#### [TASK DETAILS]
Print every entry exactly once more, omitting each picture.

#### [EXERCISE INPUT]

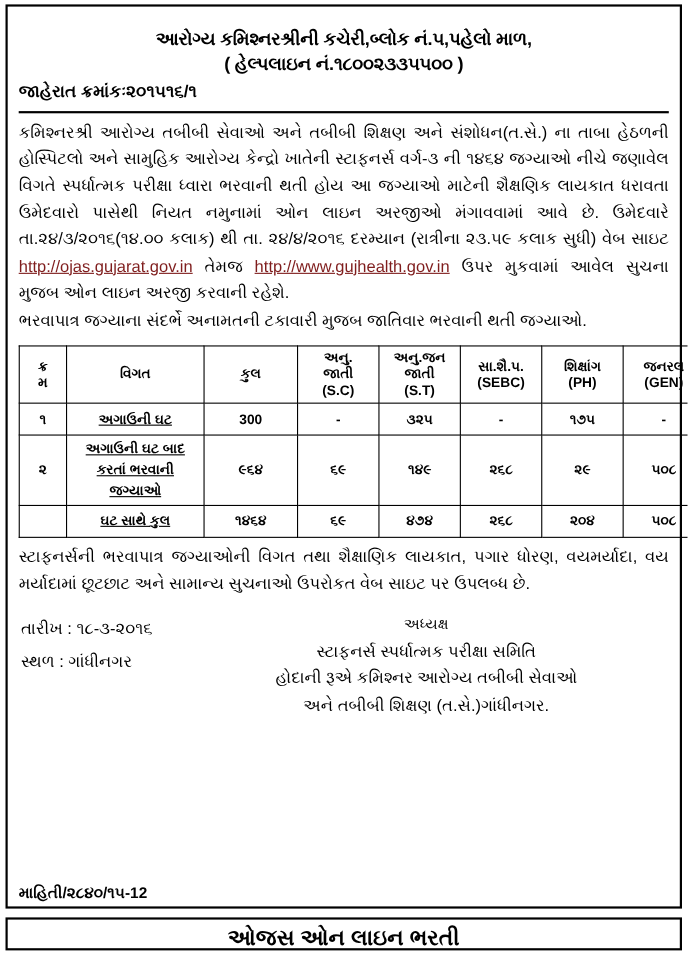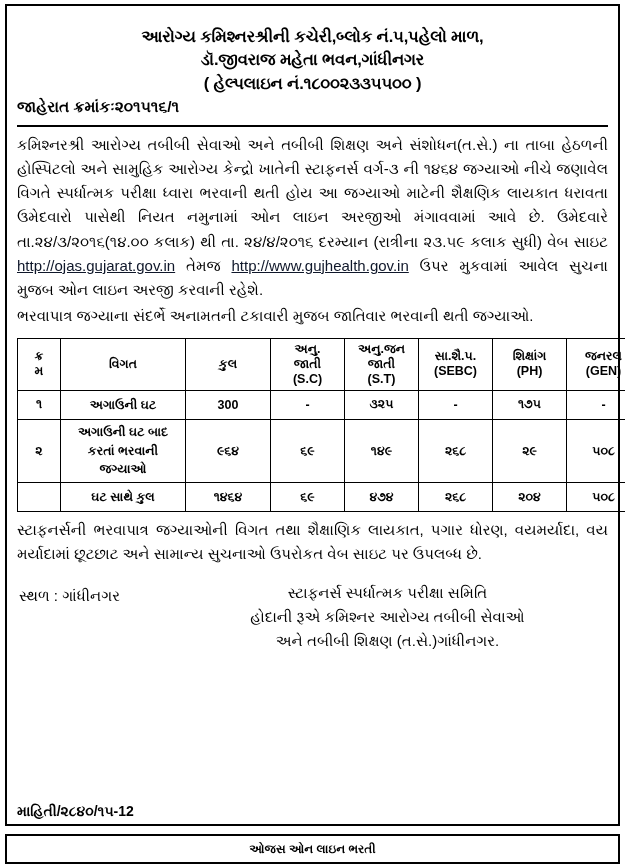"ડૉ.જીવરાજ મહેતા ભવન,ગાંધીનગર" span.line { html: <span>ડૉ.જીવરાજ મહેતા ભવન,ગાંધીનગર</span> -> none }
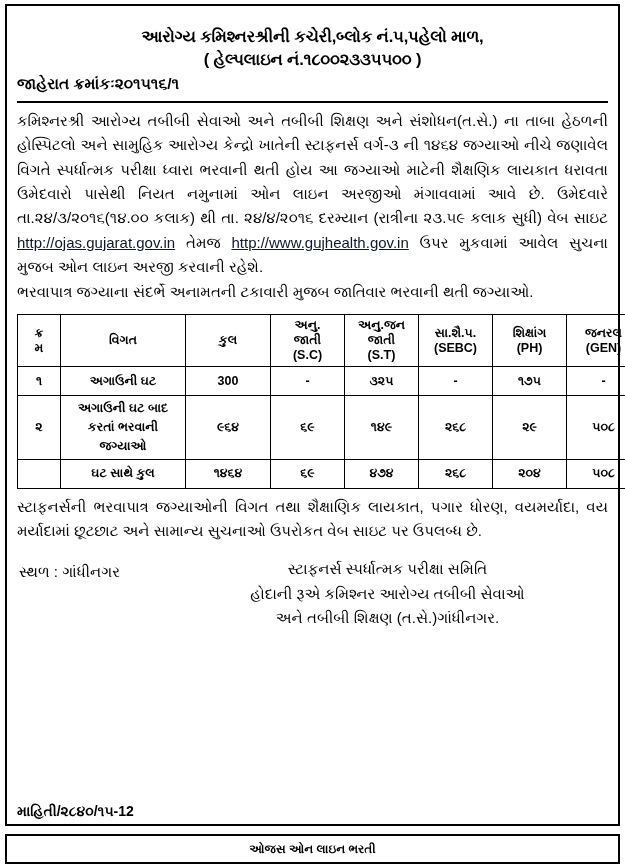"http://ojas.gujarat.gov.in" .link { color: #0f172a -> #7f1d1d }
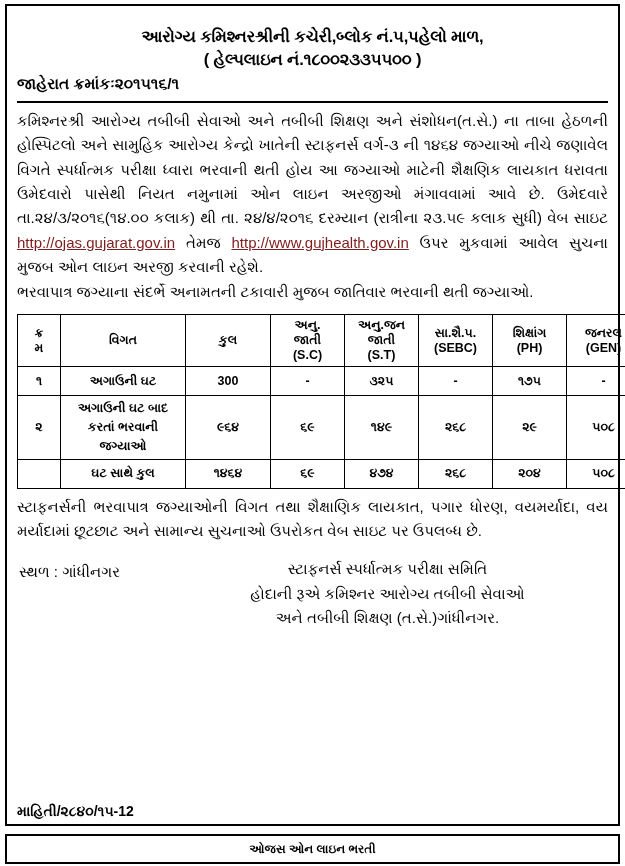"અગાઉની ઘટ" td.desc { text-decoration: none -> underline }
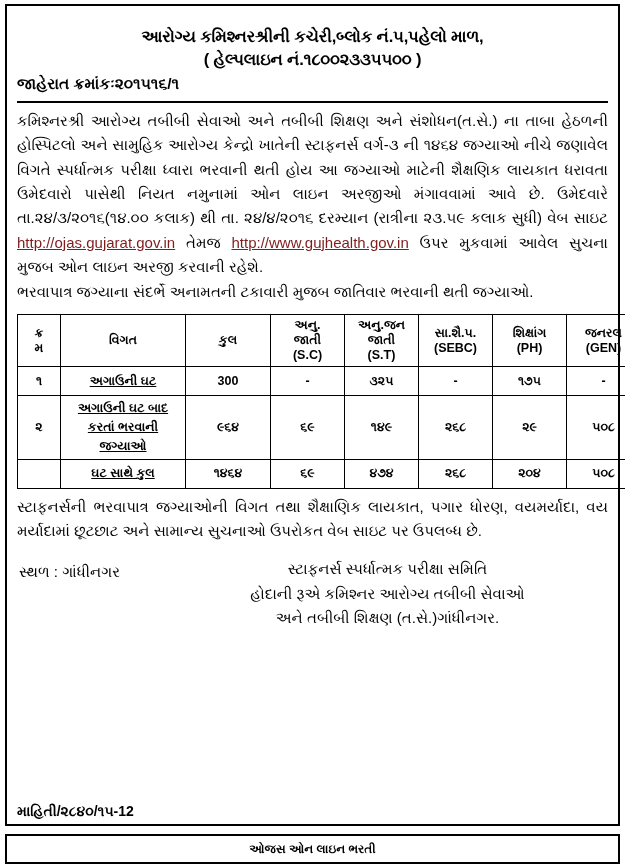"તારીખ : ૧૮-૩-૨૦૧૬" div { html: none -> <div> <span>તારીખ :</span> <span>૧૮-૩-૨૦૧૬</span> </div> }
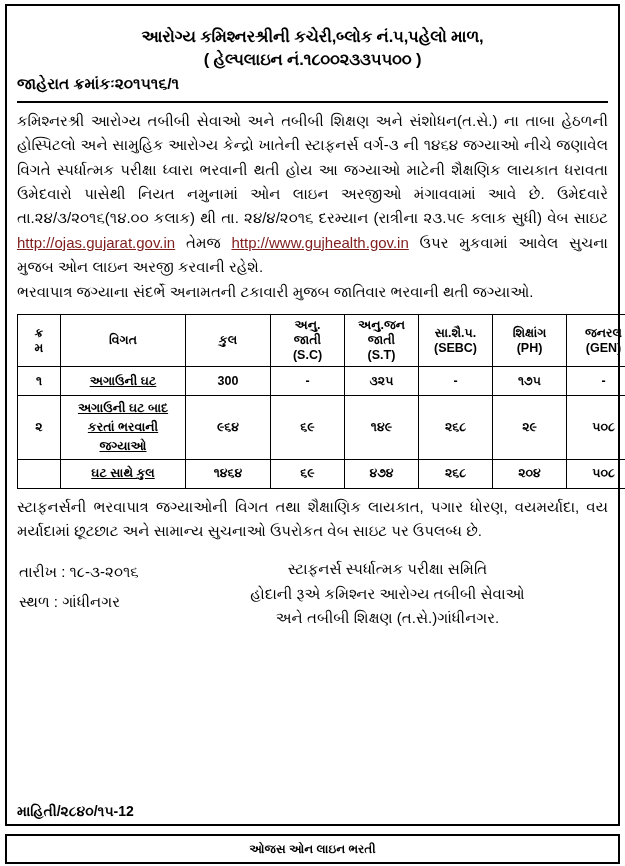"અધ્યક્ષ" div.small-head { html: none -> <div>અધ્યક્ષ</div> }
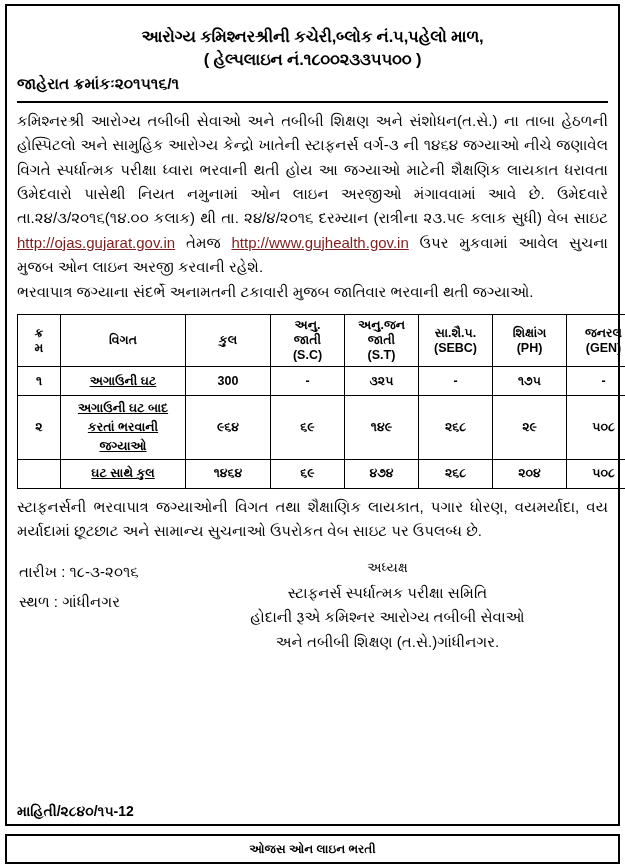"ઓજસ ઓન લાઇન ભરતી" .bottom-box { font-size: 12px -> 20px }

#### [TASK ANSWER]
"ડૉ.જીવરાજ મહેતા ભવન,ગાંધીનગર" span.line { html: <span>ડૉ.જીવરાજ મહેતા ભવન,ગાંધીનગર</span> -> none }
"http://ojas.gujarat.gov.in" .link { color: #0f172a -> #7f1d1d }
"અગાઉની ઘટ" td.desc { text-decoration: none -> underline }
"તારીખ : ૧૮-૩-૨૦૧૬" div { html: none -> <div> <span>તારીખ :</span> <span>૧૮-૩-૨૦૧૬</span> </div> }
"અધ્યક્ષ" div.small-head { html: none -> <div>અધ્યક્ષ</div> }
"ઓજસ ઓન લાઇન ભરતી" .bottom-box { font-size: 12px -> 20px }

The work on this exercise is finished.